-- LISTED ENTRIES follows --

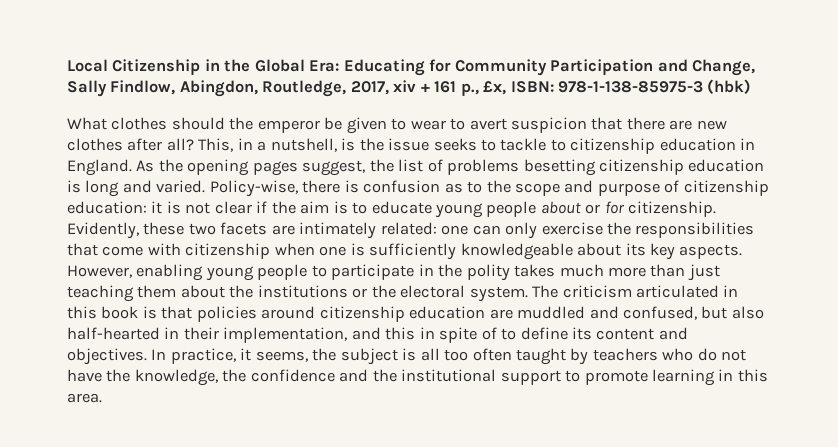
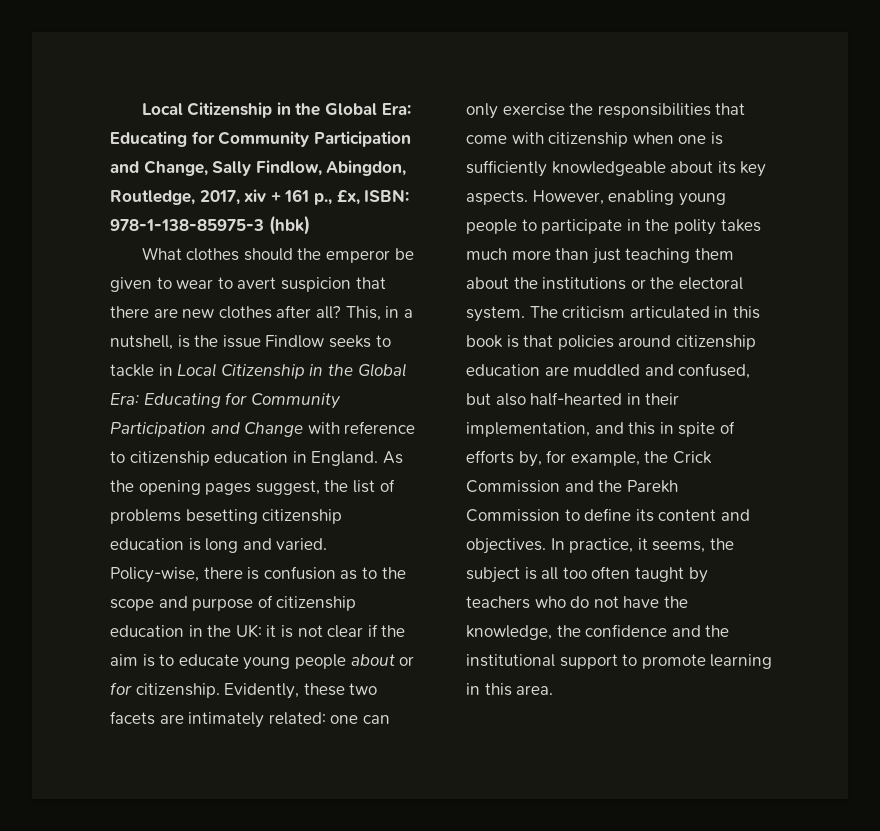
- This, in a nutshell, is the issue seeks to tackle to citizenship education in England.
+ This, in a nutshell, is the issue Findlow seeks to tackle in Local Citizenship in the Global Era: Educating for Community Participation and Change with reference to citizenship education in England.
- Policy-wise, there is confusion as to the scope and purpose of citizenship education: it is not clear if the aim is to educate young people about or for citizenship.
+ Policy-wise, there is confusion as to the scope and purpose of citizenship education in the UK: it is not clear if the aim is to educate young people about or for citizenship.
- The criticism articulated in this book is that policies around citizenship education are muddled and confused, but also half-hearted in their implementation, and this in spite of to define its content and objectives.
+ The criticism articulated in this book is that policies around citizenship education are muddled and confused, but also half-hearted in their implementation, and this in spite of efforts by, for example, the Crick Commission and the Parekh Commission to define its content and objectives.

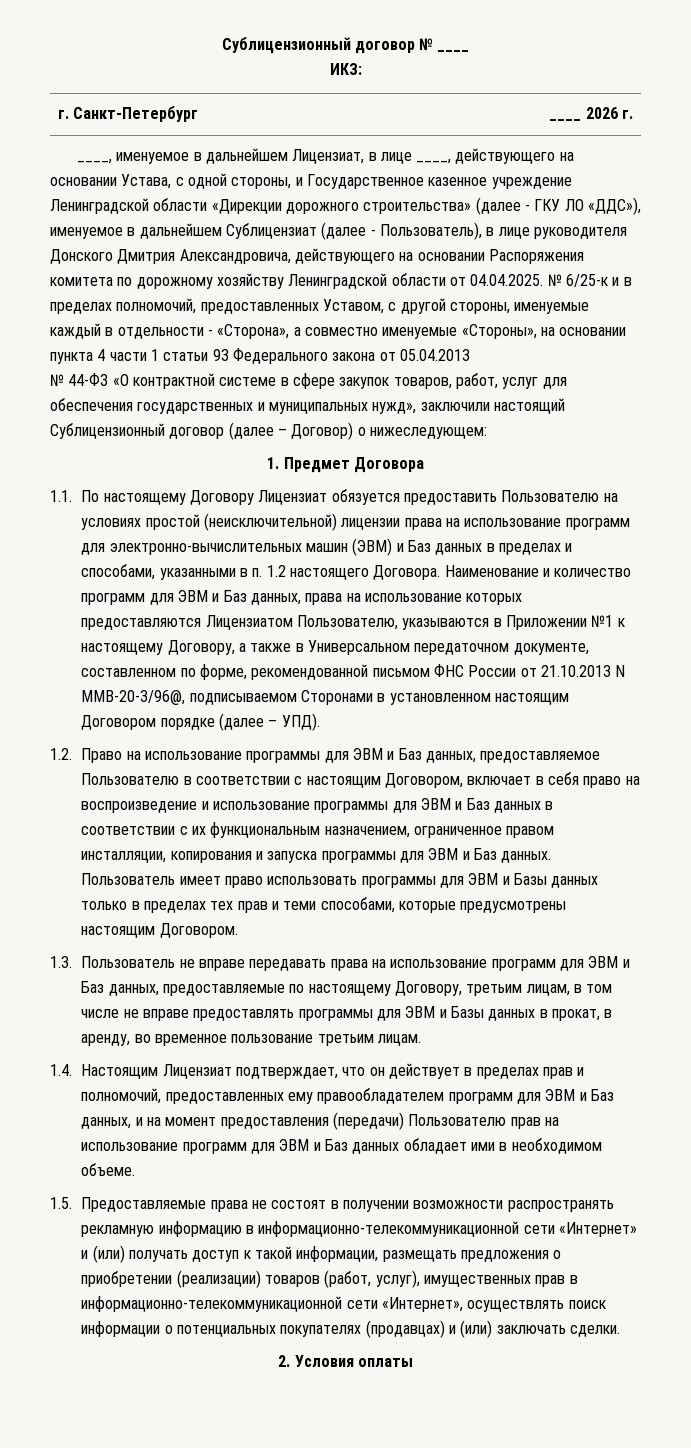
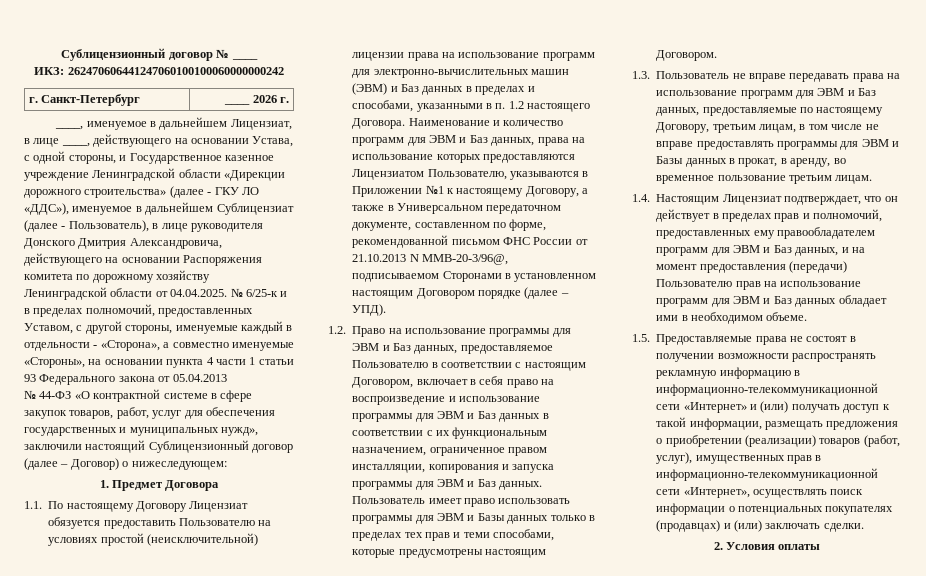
- ИКЗ:
+ ИКЗ: 262470606441247060100100060000000242

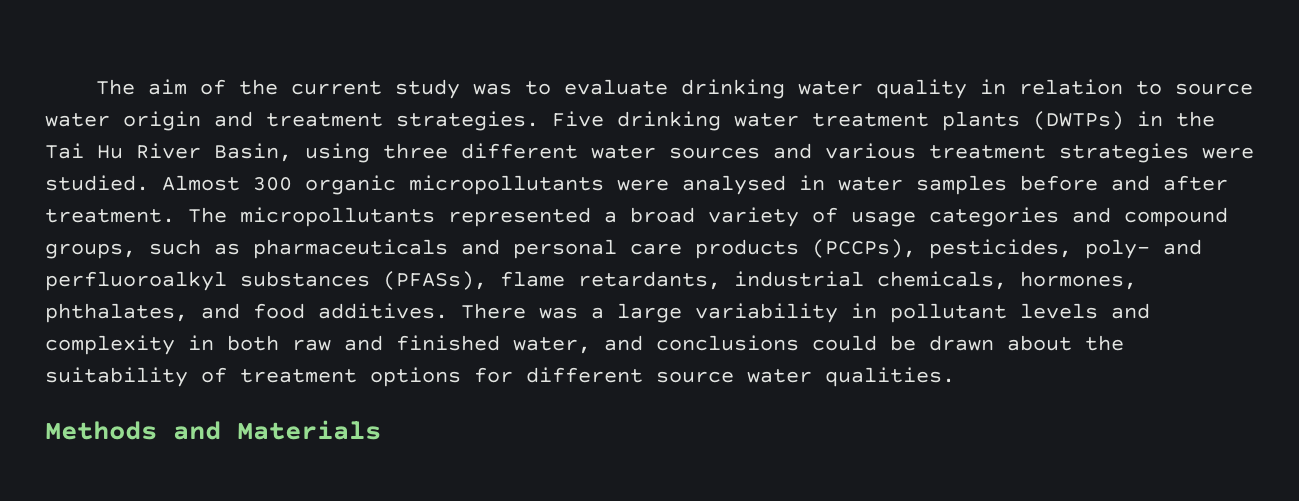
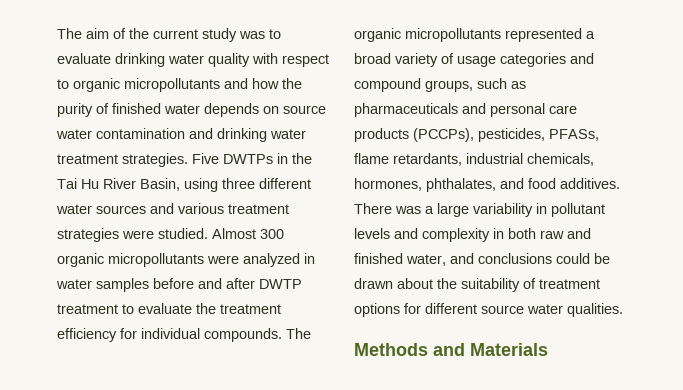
- The aim of the current study was to evaluate drinking water quality in relation to source water origin and treatment strategies. Five drinking water treatment plants (DWTPs) in the Tai Hu River Basin, using three different water sources and various treatment strategies were studied.
+ The aim of the current study was to evaluate drinking water quality with respect to organic micropollutants and how the purity of finished water depends on source water contamination and drinking water treatment strategies. Five DWTPs in the Tai Hu River Basin, using three different water sources and various treatment strategies were studied.
- Almost 300 organic micropollutants were analysed in water samples before and after treatment. The micropollutants represented a broad variety of usage categories and compound groups, such as pharmaceuticals and personal care products (PCCPs), pesticides, poly- and perfluoroalkyl substances (PFASs), flame retardants, industrial chemicals, hormones, phthalates, and food additives.
+ Almost 300 organic micropollutants were analyzed in water samples before and after DWTP treatment to evaluate the treatment efficiency for individual compounds. The organic micropollutants represented a broad variety of usage categories and compound groups, such as pharmaceuticals and personal care products (PCCPs), pesticides, PFASs, flame retardants, industrial chemicals, hormones, phthalates, and food additives.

-- LISTED ENTRIES concluded --

**WHAT YOU WILL DO:** Could you reproduce the entries verbatim, leaving out all pictures?

**SOLUTION:**
- This, in a nutshell, is the issue seeks to tackle to citizenship education in England.
+ This, in a nutshell, is the issue Findlow seeks to tackle in Local Citizenship in the Global Era: Educating for Community Participation and Change with reference to citizenship education in England.
- Policy-wise, there is confusion as to the scope and purpose of citizenship education: it is not clear if the aim is to educate young people about or for citizenship.
+ Policy-wise, there is confusion as to the scope and purpose of citizenship education in the UK: it is not clear if the aim is to educate young people about or for citizenship.
- The criticism articulated in this book is that policies around citizenship education are muddled and confused, but also half-hearted in their implementation, and this in spite of to define its content and objectives.
+ The criticism articulated in this book is that policies around citizenship education are muddled and confused, but also half-hearted in their implementation, and this in spite of efforts by, for example, the Crick Commission and the Parekh Commission to define its content and objectives.

- ИКЗ:
+ ИКЗ: 262470606441247060100100060000000242

- The aim of the current study was to evaluate drinking water quality in relation to source water origin and treatment strategies. Five drinking water treatment plants (DWTPs) in the Tai Hu River Basin, using three different water sources and various treatment strategies were studied.
+ The aim of the current study was to evaluate drinking water quality with respect to organic micropollutants and how the purity of finished water depends on source water contamination and drinking water treatment strategies. Five DWTPs in the Tai Hu River Basin, using three different water sources and various treatment strategies were studied.
- Almost 300 organic micropollutants were analysed in water samples before and after treatment. The micropollutants represented a broad variety of usage categories and compound groups, such as pharmaceuticals and personal care products (PCCPs), pesticides, poly- and perfluoroalkyl substances (PFASs), flame retardants, industrial chemicals, hormones, phthalates, and food additives.
+ Almost 300 organic micropollutants were analyzed in water samples before and after DWTP treatment to evaluate the treatment efficiency for individual compounds. The organic micropollutants represented a broad variety of usage categories and compound groups, such as pharmaceuticals and personal care products (PCCPs), pesticides, PFASs, flame retardants, industrial chemicals, hormones, phthalates, and food additives.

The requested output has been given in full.